HARVEY Norman is a franchise operation with 250 stores trading under the Harvey Norman, Domayne and Joyce Mayne brands. Stores sell electrical, computer and entertainment equipment, furniture and bedding in different sectors of the market. The company takes the interests of franchisees very seriously and its commitment to store security is an expression of this.
Harvey Norman maintains a very high level of technical expertise within the organisation and provides the franchisees who handle their own day to day security operations with both the security hardware and specialist security support. Until relatively recently, all stores were using surveillance systems with analogue cameras and DVRs, but as system reliability and image quality issues mounted it became imperative to find a new long term replacement. 
Top of the list of requirements was good image quality, but important too, was 90-day storage capacity, hybrid operation with existing analogue cameras, and easy-to-use client software. In this environment, where systems are operated by store managers without specialist skills or knowledge, this last criterion is particularly significant, so intuitive design is key. 

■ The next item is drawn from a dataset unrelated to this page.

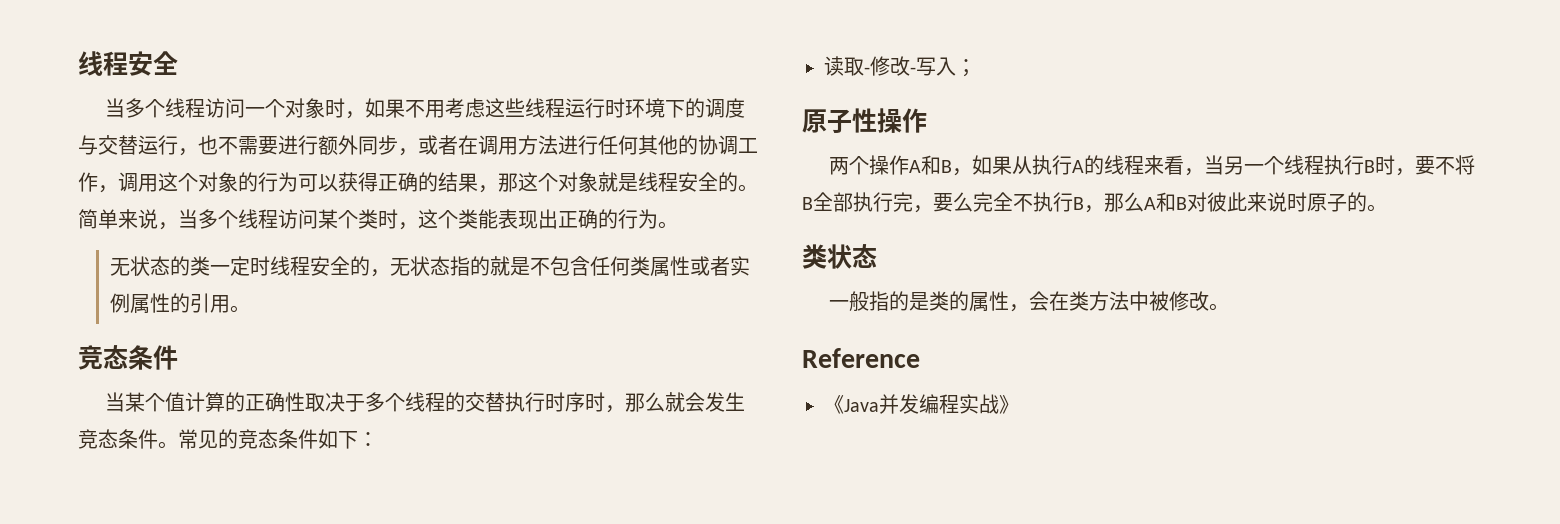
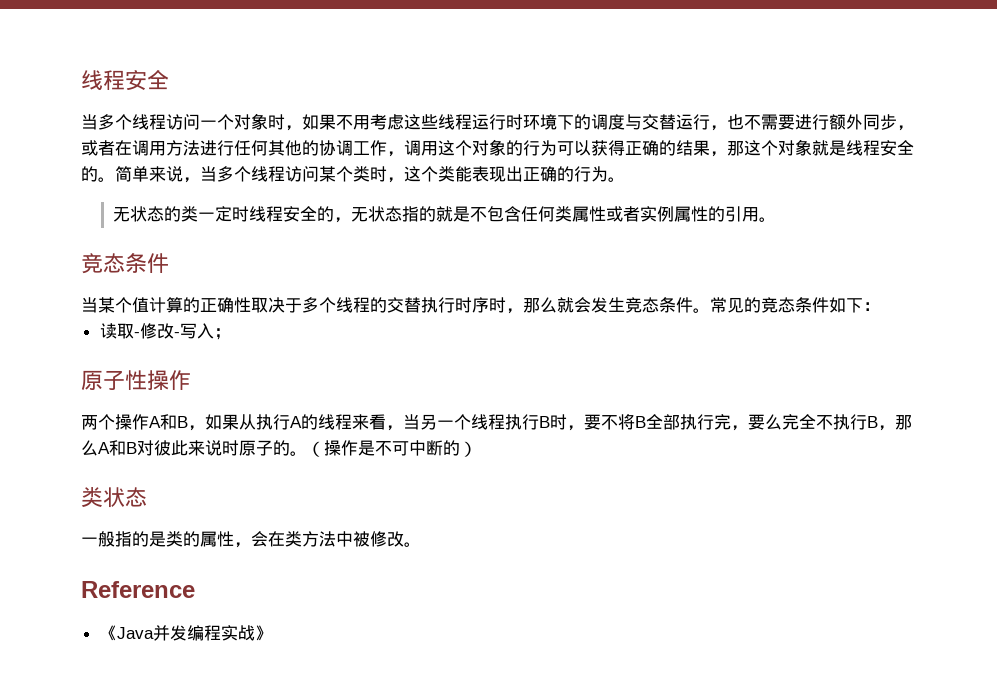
+ （操作是不可中断的）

Besides meeting these requirements, Geutebruck also enjoys a reputation for offering the most cost-effective IP systems. According to Bill Elkass, Harvey Norman’s general manager of loss prevention, Geutebruck technology is user friendly. 
“Its client software is very easy to navigate through and it was particularly useful to us that there are Geutebruck staff here in Australia who could provide answers and help in devising a good solution,” Elkass explains 
For the stores with upgraded systems the frustration of poor images is now a thing of the past. 

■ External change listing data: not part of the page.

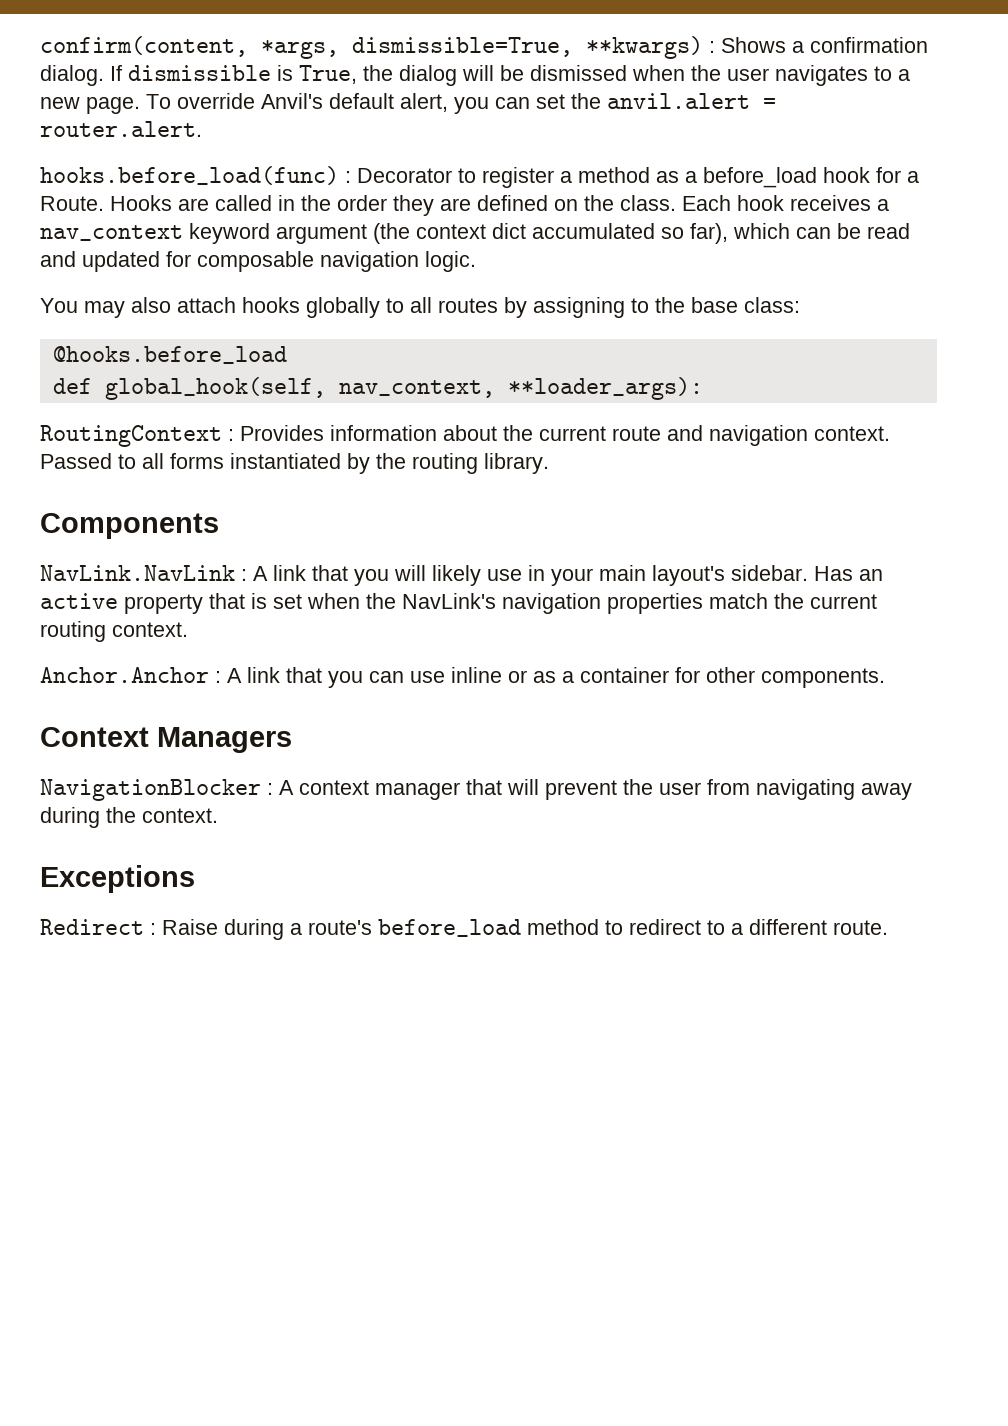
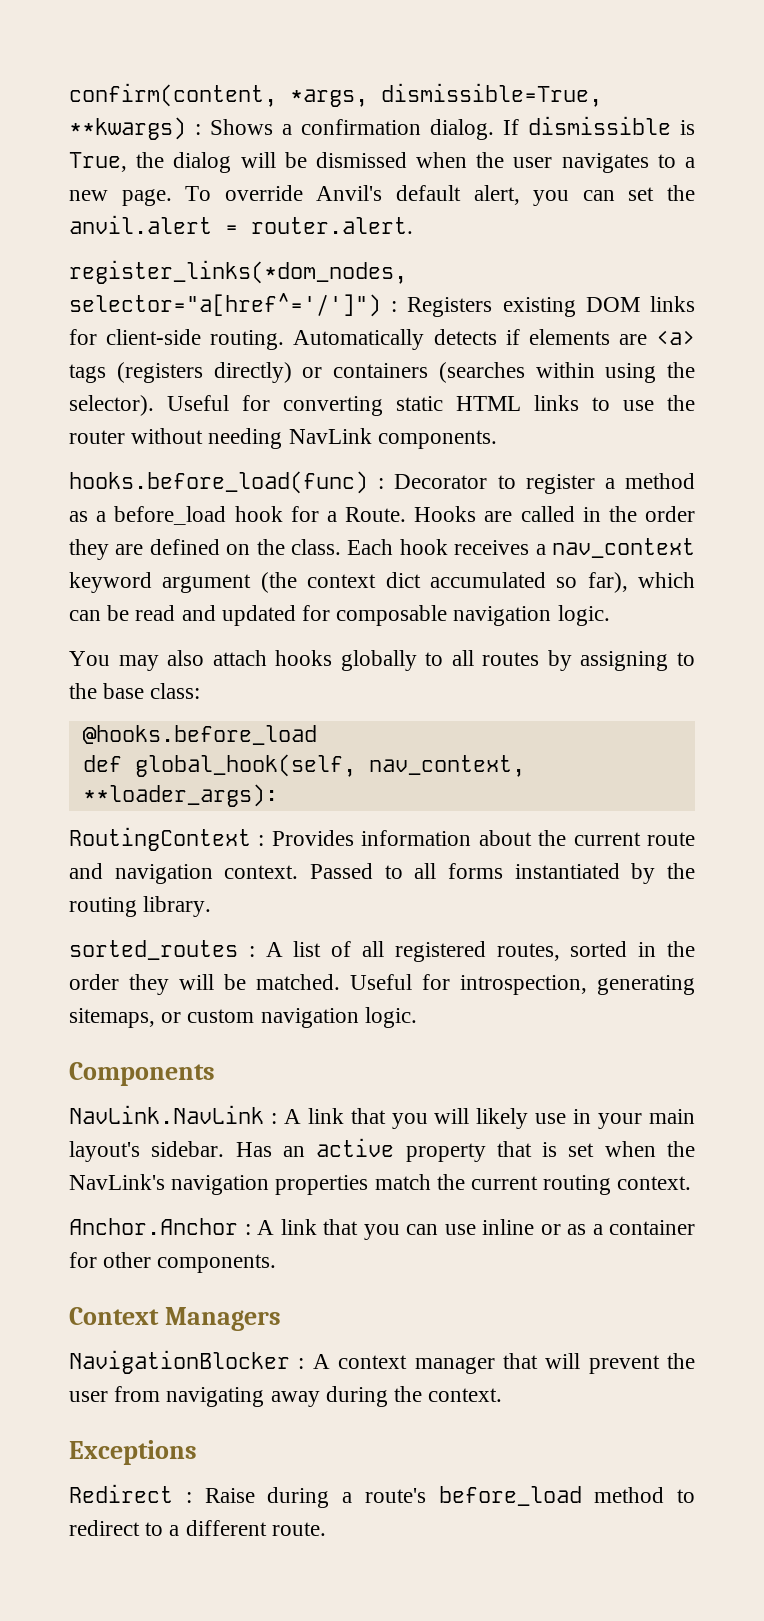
+ register_links(*dom_nodes, selector="a[href^='/']") : Registers existing DOM links for client-side routing. Automatically detects if elements are <a> tags (registers directly) or containers (searches within using the selector). Useful for converting static HTML links to use the router without needing NavLink components.
+ sorted_routes : A list of all registered routes, sorted in the order they will be matched. Useful for introspection, generating sitemaps, or custom navigation logic.

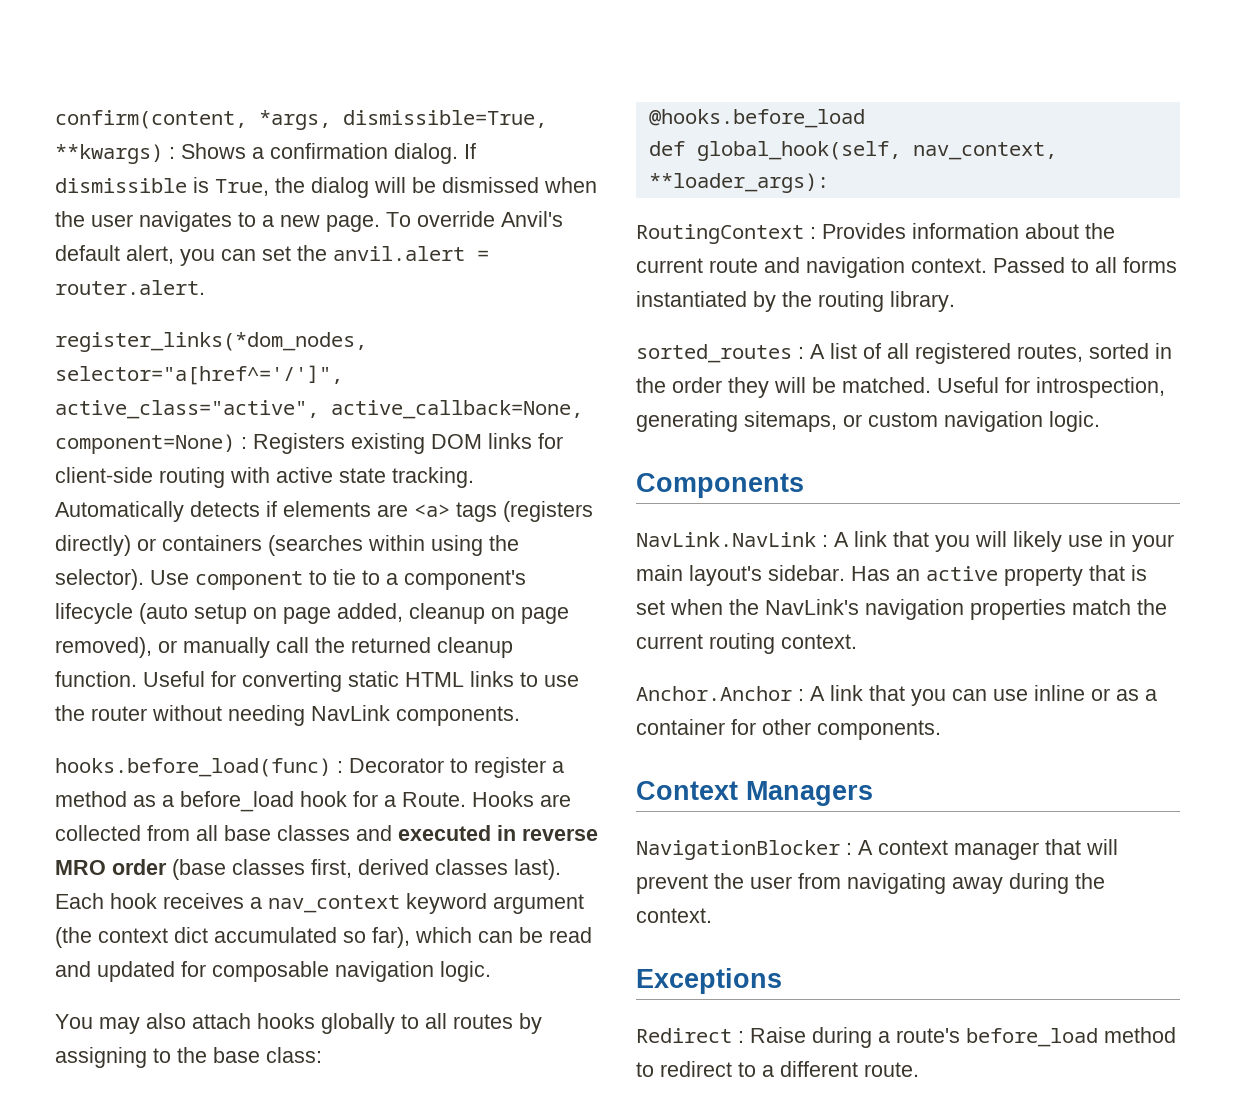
- register_links(*dom_nodes, selector="a[href^='/']") : Registers existing DOM links for client-side routing.
+ register_links(*dom_nodes, selector="a[href^='/']", active_class="active", active_callback=None, component=None) : Registers existing DOM links for client-side routing with active state tracking.
+ Use component to tie to a component's lifecycle (auto setup on page added, cleanup on page removed), or manually call the returned cleanup function.
- Hooks are called in the order they are defined on the class.
+ Hooks are collected from all base classes and executed in reverse MRO order (base classes first, derived classes last).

“Now we find that when we are looking at an incident of theft, we can see exactly what is going on: what a suspect picks up and where they conceal it,” he says. “And our new systems provide image clarity that enables the police to take action.”
Installations vary depending on the size of a store and on the existing kit which has been incorporated. Small stores have 40 to 50 cameras, large ones around 110, and the average is 60 to 70. While some stores have pure IP systems using super micro servers with 30 cameras per server, others are hybrid. 
Hybrid solutions use Geutebruck re_porter hardware and combining existing analogue cameras with new IP cameras sited to monitor critical areas. These critical areas include cameras over cash registers for instance, to provide a detailed record of transactions and spot discrepancies. 
“Running Geutebruck software on super micro servers is a good solution for us,” explains Elkass, “It gives us the storage duration we wanted. We find we need 90 days because it takes time for the police to put a case together, and it can be some weeks after an incident that they request video evidence. In the past we had usually overwritten the relevant recording. Now, 9 times out of 10 we still have it.”
The overall plan is to upgrade the majority of sites over the next 5 years. New or refurbished stores will get pure IP systems, as may some of the larger stores. Systems in the remaining stores will be replaced with hybrid ones as and when these require attention.
How has the new technology gone down with the non-technical store-managers? 
“The image quality is excellent and is providing the information they need: for example allowing them to recognise known offenders. I have to say, they are absolutely loving it. The franchisees talk among themselves and they all want Geutebruck technology.”